Nothing but the data, repeated exactly, belongs in the answer.

[Given information]
========================
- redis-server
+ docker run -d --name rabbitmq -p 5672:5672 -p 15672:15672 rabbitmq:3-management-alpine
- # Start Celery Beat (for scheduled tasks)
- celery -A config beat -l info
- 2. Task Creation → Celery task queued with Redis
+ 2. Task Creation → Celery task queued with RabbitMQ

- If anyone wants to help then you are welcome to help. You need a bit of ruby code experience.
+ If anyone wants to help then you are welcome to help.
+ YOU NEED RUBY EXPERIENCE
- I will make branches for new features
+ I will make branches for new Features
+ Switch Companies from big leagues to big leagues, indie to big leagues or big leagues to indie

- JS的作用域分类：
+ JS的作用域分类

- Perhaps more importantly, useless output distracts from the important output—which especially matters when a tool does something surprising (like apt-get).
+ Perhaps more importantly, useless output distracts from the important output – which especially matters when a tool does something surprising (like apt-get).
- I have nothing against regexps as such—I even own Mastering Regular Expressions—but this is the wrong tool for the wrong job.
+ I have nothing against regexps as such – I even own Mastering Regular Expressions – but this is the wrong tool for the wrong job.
========================
[Answer for this exercise]
- redis-server
+ docker run -d --name rabbitmq -p 5672:5672 -p 15672:15672 rabbitmq:3-management-alpine
- # Start Celery Beat (for scheduled tasks)
- celery -A config beat -l info
- 2. Task Creation → Celery task queued with Redis
+ 2. Task Creation → Celery task queued with RabbitMQ

- If anyone wants to help then you are welcome to help. You need a bit of ruby code experience.
+ If anyone wants to help then you are welcome to help.
+ YOU NEED RUBY EXPERIENCE
- I will make branches for new features
+ I will make branches for new Features
+ Switch Companies from big leagues to big leagues, indie to big leagues or big leagues to indie

- JS的作用域分类：
+ JS的作用域分类

- Perhaps more importantly, useless output distracts from the important output—which especially matters when a tool does something surprising (like apt-get).
+ Perhaps more importantly, useless output distracts from the important output – which especially matters when a tool does something surprising (like apt-get).
- I have nothing against regexps as such—I even own Mastering Regular Expressions—but this is the wrong tool for the wrong job.
+ I have nothing against regexps as such – I even own Mastering Regular Expressions – but this is the wrong tool for the wrong job.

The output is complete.